Staff training will focus on effective short term use of the iPad. It will not be used in every lesson, all lesson. Many of the uses will involve using the video camera or working collaboratively with other students. A lesson with heavy iPad use may see it used as a quizzing tool at the start, to carry out 10 minutes of independent research in the middle and to photograph written work to swap with a fellow student to peer assess at the end.
d) What risk assessments have been completed to look at Internet misuse, copyright and privacy?
These are currently issues for all organisations and are covered in our current policies. The iPad does not change the fact that our students use the Internet in school, carry out research and create resources.
All students will sign an Acceptable Use Policy which clearly sets out how the iPads should be used.
How will the teacher stop students playing games?
The Airwatch system allows a teacher access to all I pads in their classroom and the administrators access to all. Misuse will be monitored and sanctioned.
What if students use the iPad to photograph each other without permission.
This issue is covered in the Acceptable Use Policy and will be taken very seriously. In the same way that it is now if a student uses their phone in this way.
Playing games and taking photographs/video are possible now, as the majority of our students carry mobile phones. iPads would fit into our existing policies for dealing with such incidents.
Will the WiFi be able to cope with over 250 iPads online at once?
Yes.

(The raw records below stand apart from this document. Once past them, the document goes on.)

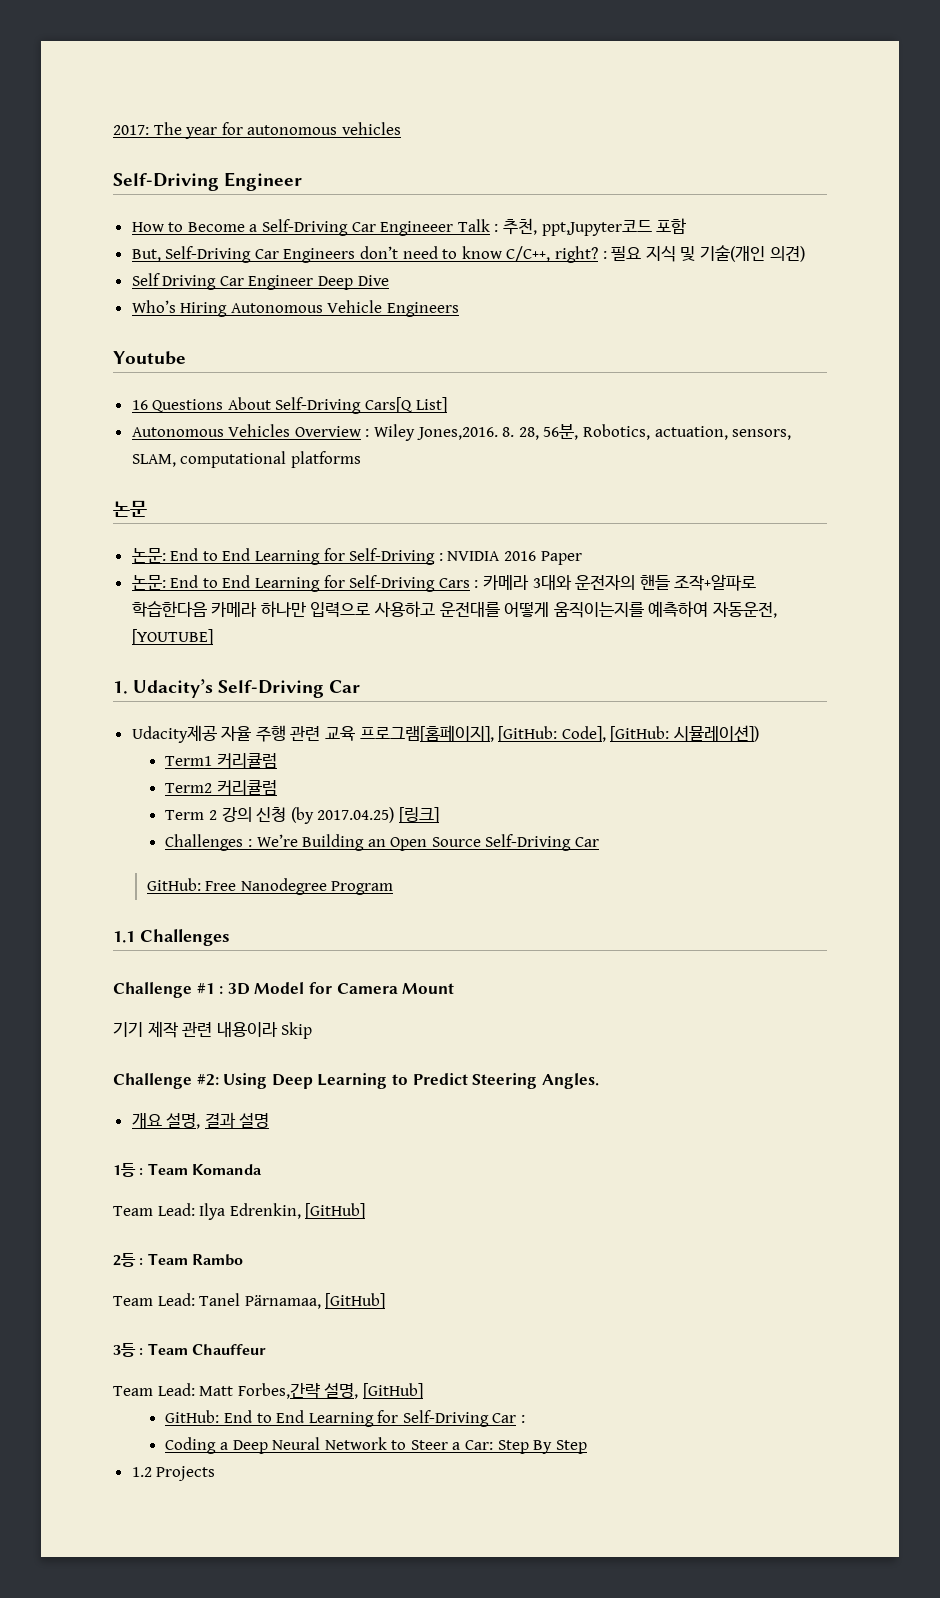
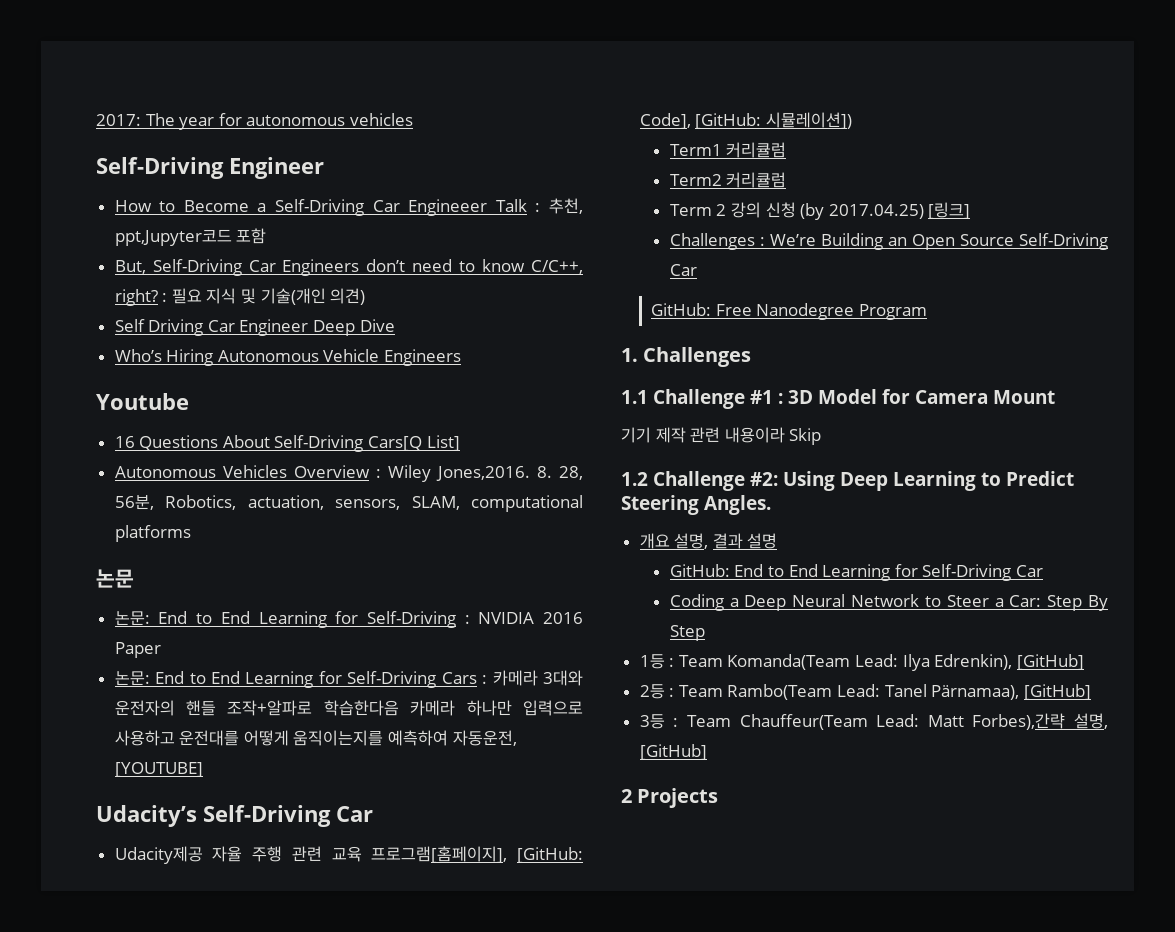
[113,681,128,694] 1. -> (203, 769) none
[113,931,135,943] 1.1 -> [621,348,638,362] 1.
(230, 937) none -> [621,390,648,404] 1.1
(313, 1030) none -> [621,472,648,486] 1.2
[113,1163,262,1177] [113,1203,366,1220] [113,1253,243,1267] [113,1293,386,1309] [113,1343,266,1357] [113,1383,423,1399] // 1등 : Team Komanda // Team Lead: Ilya Edrenkin, [GitHub] // 2등 : Team Rambo // Team Lead: Tanel Pärnamaa, [GitHub] // 3등 : Team Chauffeur // Team Lead: Matt Forbes,간략 설명, [GitHub] -> (778, 541) none
[521,1415,526,1423] : -> (1043, 571) none
[131,1467,152,1477] 1.2 -> [639,654,1084,671] [639,684,1091,700] [639,713,1108,730] [639,744,707,760] [621,789,632,803] 1등 : Team Komanda(Team Lead: Ilya Edrenkin), [GitHub] // 2등 : Team Rambo(Team Lead: Tanel Pärnamaa), [GitHub] // 3등 : Team Chauffeur(Team Lead: Matt Forbes),간략 설명, [GitHub] // 2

The school has installed a new wireless network to provide full wireless coverage across the school.
How often and complex will it be to login?
iPads do not have separate user accounts like computers so there will not be the same requirement to login. Any access to services like school email, files, iTunes or other Apps that hold personal information will store any required username and password details within them so will only need to be changed whenever you change that password. However, if someone were to find an iPad they would be able to access this information without needing to enter these details so it is important that the iPad has a password lock on it. This can be as simple as a 4 digit code to a more complex alpha-numeric password.
How will new Apps be deployed?
Apps will be delivered wirelessly to each tablet via the digital operating system
Where will students' work be saved
Depending on the type of work, it may be stored in several locations. Some files will still be stored and accessed from existing school resources like Spaces or network drives and others files will be stored in “the Cloud” using services like Dropbox. Some files will be stored on the iPad itself and these will be backed up automatically to the iCloud.
What happens to the students work if the iPad is lost, broken etc
It is envisaged that most work would be stored either in “the Cloud” or on Ashmole Academy servers and these files would not be affected. As the iPad will have been backed up recently, students will be able to restore the files and settings onto their new iPad using iCloud.
What happens if a student forgets to charge their iPad?
Students are encouraged to ensure their iPads are fully charged at the beginning of each school day. However, should an iPad need to be charged, the new sixth form centre has a number of accessible charge points for this purpose.
How will students print from iPads?
Whilst there will still be the need to print certain documents, students all have a school email account and any work that is created on the iPad can easily be emailed to their teacher. By using email as the main method of handing in work, we will be able to reduce the amount of printing that needs to be done and also reduce the amount of paper that is wasted, something that will be of benefit not just to the school but the environment as well.
Will the battery life decrease over the two year period?
It is possible, but unlikely, that there may be some decrease in battery life over a three year period. To what extent this will occur is unknown and will depend on how a particular iPad is used.
How can the iPad be used for presentations, without various iPads being able to interfere with what is projected?
There are various ways around this including using Apple TVs which have a passcode or using reflector software.